Toutes les entreprises ont aujourd’hui un devoir d’exemplarité et des obligations en ce qui concerne le respect de l’environnement. Et pour les remplir, il faut se montrer inventif, mais aussi compter sur des acteurs qui développent de nouvelles activités et qui innovent.

Quand on parle d’environnement et de défi écologique, il y a tout un lexique qui se met en place : économie d’énergie, tri des déchets, respect de l’environnement, etc. Et dans ce vocabulaire, l’économie circulaire trouve évidemment sa place. Utiliser, réutiliser, diminuer sa consommation et donc son empreinte carbone, toutes les cases sont cochées. Et si de nombreuses entreprises ont été créées ces dernières années pour participer à ce nouveau business, d’autres font office de pionnières. C’est le cas de Mewa, qui officie dans le domaine du service aux entreprises depuis… 1908. Le directeur administratif de la filiale belge du groupe, Julien Vansantvoort, pointe les grands défis qui feront le futur de l’industrie.

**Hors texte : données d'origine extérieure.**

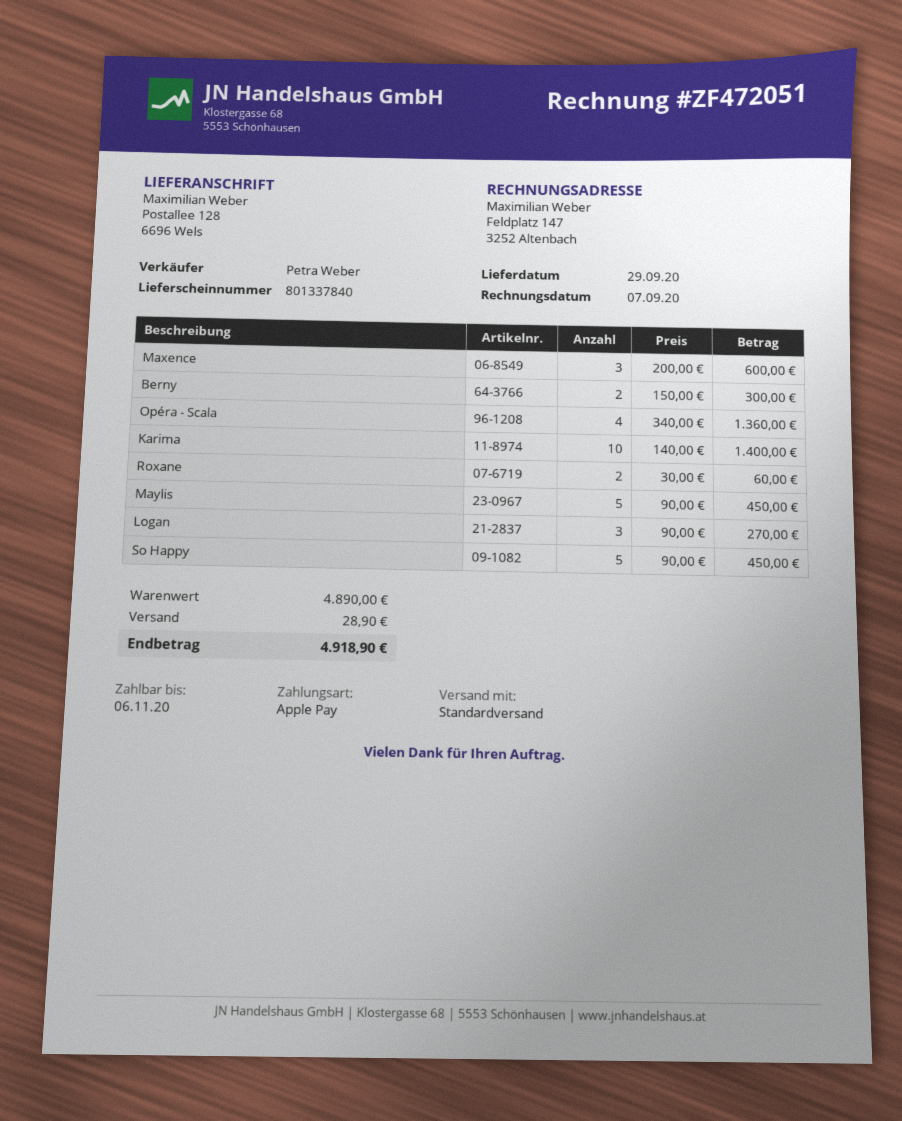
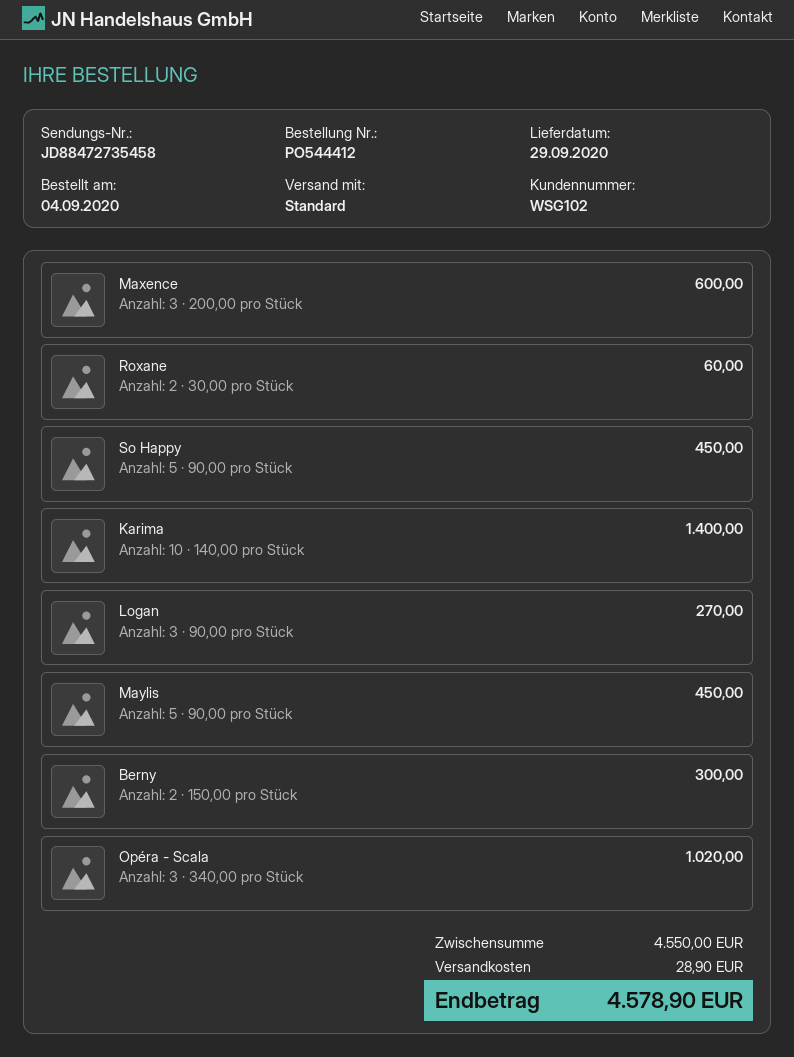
Opéra - Scala: 4 x 340.00 = 1360.00 -> 3 x 340.00 = 1020.00
subtotal: 4890.00 -> 4550.00
total: 4918.90 -> 4578.90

D’abord, il évoque le transport et la logistique et toutes les émissions de CO2 qui vont avec. « Jusqu’il y a quelques années, tout le monde transportait des marchandises à travers le monde sans trop réfléchir à l’impact écologique, se rappelle-t-il. Nous observions et mesurions nos consommations mais ce n’est pas comparable avec le suivi et les optimisations que nous connaissons à l’heure actuelle. La clé est maintenant d’étudier tous les moyens de transport alternatifs dont on peut disposer. Je pense, par exemple, aux camions roulant à l’hydrogène (que nous utilisons déjà dans notre filiale en Suisse) qui peuvent présenter une véritable solution d’avenir. Là encore, c’est très bien de posséder ces camions, mais il faut réfléchir à la provenance de l’hydrogène et la manière dont il arrive dans une station de recharge. Cela fait partie de notre réflexion. Dans les grandes villes, nous lançons aussi des services de livraison en vélo-cargo. Il n’y a pas qu’une seule manière de réduire son empreinte. »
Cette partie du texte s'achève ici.